WORK TO COMPLETE:
Please reproduce the data below exactly, from the first line through the line containing "- OnyxDAO is", and leave every later line out.

MATERIAL SUPPLIED:
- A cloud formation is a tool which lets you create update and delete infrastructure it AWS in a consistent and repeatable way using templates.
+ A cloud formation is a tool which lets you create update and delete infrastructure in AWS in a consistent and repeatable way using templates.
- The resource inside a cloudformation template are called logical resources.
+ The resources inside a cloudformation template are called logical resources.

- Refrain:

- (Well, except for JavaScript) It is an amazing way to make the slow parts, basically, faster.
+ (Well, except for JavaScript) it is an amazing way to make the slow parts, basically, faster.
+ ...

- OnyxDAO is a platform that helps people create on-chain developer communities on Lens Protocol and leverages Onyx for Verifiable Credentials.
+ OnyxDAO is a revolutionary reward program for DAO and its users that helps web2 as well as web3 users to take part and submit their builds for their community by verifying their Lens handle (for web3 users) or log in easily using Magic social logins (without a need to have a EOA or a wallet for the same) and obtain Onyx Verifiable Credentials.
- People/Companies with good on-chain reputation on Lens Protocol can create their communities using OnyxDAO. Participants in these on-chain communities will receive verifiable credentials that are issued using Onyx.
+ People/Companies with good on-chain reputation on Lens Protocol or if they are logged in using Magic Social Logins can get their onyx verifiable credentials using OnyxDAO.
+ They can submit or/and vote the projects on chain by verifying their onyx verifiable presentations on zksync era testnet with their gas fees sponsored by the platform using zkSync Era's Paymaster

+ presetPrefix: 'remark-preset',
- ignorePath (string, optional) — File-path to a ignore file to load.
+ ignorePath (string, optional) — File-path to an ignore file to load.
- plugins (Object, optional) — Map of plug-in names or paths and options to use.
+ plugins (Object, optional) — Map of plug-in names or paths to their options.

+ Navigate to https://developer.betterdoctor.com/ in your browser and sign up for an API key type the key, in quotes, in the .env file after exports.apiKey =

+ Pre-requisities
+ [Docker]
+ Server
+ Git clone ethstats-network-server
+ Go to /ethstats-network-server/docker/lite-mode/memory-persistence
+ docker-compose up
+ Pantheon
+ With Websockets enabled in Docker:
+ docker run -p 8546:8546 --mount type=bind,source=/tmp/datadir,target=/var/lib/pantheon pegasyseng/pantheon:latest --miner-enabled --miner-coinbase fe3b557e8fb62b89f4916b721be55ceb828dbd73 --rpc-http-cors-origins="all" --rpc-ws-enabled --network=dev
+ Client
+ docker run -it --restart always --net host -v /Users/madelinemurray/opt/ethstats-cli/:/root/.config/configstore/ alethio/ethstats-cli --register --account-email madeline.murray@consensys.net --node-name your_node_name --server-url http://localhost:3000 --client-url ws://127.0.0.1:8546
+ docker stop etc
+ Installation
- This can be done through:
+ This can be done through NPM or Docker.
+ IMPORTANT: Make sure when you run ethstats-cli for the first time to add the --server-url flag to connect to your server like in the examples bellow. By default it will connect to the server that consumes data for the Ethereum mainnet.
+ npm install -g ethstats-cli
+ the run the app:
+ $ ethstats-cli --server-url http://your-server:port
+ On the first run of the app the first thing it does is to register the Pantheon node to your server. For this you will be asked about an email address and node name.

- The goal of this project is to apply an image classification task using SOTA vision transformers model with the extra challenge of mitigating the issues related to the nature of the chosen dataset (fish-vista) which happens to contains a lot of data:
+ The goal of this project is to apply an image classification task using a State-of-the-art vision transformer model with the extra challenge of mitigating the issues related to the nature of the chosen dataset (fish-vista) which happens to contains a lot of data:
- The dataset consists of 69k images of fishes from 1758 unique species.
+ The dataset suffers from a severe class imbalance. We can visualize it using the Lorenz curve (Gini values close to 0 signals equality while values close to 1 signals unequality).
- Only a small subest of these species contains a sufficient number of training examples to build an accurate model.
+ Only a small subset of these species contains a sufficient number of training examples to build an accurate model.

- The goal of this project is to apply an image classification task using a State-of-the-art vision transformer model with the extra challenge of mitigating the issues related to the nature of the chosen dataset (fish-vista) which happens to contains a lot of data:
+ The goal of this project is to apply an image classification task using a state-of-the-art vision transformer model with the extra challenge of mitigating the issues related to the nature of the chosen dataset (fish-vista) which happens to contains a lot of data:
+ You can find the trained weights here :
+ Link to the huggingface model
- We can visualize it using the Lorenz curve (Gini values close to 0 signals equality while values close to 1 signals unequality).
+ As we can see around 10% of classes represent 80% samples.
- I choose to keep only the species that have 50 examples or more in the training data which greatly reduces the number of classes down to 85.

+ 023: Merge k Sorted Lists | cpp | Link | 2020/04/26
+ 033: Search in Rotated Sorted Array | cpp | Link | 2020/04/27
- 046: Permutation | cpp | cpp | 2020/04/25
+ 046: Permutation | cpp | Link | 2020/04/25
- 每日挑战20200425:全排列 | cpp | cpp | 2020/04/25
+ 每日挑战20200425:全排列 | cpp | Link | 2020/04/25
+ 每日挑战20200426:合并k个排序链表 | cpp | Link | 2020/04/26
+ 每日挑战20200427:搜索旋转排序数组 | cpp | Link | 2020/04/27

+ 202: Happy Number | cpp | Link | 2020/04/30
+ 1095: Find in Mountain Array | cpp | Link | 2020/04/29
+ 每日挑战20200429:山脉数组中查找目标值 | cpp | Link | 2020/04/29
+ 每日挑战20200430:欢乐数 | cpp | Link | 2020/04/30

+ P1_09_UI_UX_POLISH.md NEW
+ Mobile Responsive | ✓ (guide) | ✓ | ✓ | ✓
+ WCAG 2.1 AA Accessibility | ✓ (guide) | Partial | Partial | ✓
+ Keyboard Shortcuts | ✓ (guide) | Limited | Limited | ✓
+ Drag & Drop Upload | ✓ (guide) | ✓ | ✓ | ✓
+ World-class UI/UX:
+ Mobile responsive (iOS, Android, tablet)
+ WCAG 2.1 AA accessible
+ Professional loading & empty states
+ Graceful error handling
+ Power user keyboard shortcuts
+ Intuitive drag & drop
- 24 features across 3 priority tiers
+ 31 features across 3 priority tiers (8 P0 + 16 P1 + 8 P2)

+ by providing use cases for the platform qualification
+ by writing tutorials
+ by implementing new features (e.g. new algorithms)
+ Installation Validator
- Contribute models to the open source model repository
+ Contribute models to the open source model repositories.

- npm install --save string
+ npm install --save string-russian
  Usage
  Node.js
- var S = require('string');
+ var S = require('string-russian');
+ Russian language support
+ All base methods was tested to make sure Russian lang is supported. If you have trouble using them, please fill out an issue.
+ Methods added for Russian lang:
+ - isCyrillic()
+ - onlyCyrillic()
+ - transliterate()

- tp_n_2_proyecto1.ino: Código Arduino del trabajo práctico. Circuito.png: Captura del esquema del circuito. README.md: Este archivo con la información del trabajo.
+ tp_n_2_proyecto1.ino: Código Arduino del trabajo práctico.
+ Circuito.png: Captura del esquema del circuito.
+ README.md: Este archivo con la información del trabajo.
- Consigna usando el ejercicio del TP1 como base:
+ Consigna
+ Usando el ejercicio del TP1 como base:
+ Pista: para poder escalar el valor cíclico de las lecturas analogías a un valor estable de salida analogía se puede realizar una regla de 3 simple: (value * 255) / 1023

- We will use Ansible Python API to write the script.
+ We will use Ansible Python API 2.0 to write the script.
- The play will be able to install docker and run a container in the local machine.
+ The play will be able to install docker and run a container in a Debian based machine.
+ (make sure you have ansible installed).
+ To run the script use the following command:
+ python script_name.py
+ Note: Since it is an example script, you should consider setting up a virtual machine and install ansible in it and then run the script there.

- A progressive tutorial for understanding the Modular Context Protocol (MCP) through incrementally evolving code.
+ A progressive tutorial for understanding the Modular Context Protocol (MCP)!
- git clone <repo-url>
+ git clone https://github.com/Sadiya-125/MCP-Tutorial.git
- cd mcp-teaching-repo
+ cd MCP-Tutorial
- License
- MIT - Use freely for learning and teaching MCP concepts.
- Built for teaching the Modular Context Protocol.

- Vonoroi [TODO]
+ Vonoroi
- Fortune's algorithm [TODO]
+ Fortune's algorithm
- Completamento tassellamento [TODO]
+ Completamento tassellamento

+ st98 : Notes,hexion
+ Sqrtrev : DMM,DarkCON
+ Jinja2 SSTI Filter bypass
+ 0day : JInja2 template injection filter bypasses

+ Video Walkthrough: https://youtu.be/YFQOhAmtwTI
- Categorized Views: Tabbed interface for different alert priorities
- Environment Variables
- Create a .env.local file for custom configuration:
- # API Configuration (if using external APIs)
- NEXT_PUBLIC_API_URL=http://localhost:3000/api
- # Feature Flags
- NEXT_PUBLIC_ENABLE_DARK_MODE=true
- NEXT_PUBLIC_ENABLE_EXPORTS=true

EXERCISE RESULT:
- A cloud formation is a tool which lets you create update and delete infrastructure it AWS in a consistent and repeatable way using templates.
+ A cloud formation is a tool which lets you create update and delete infrastructure in AWS in a consistent and repeatable way using templates.
- The resource inside a cloudformation template are called logical resources.
+ The resources inside a cloudformation template are called logical resources.

- Refrain:

- (Well, except for JavaScript) It is an amazing way to make the slow parts, basically, faster.
+ (Well, except for JavaScript) it is an amazing way to make the slow parts, basically, faster.
+ ...

- OnyxDAO is a platform that helps people create on-chain developer communities on Lens Protocol and leverages Onyx for Verifiable Credentials.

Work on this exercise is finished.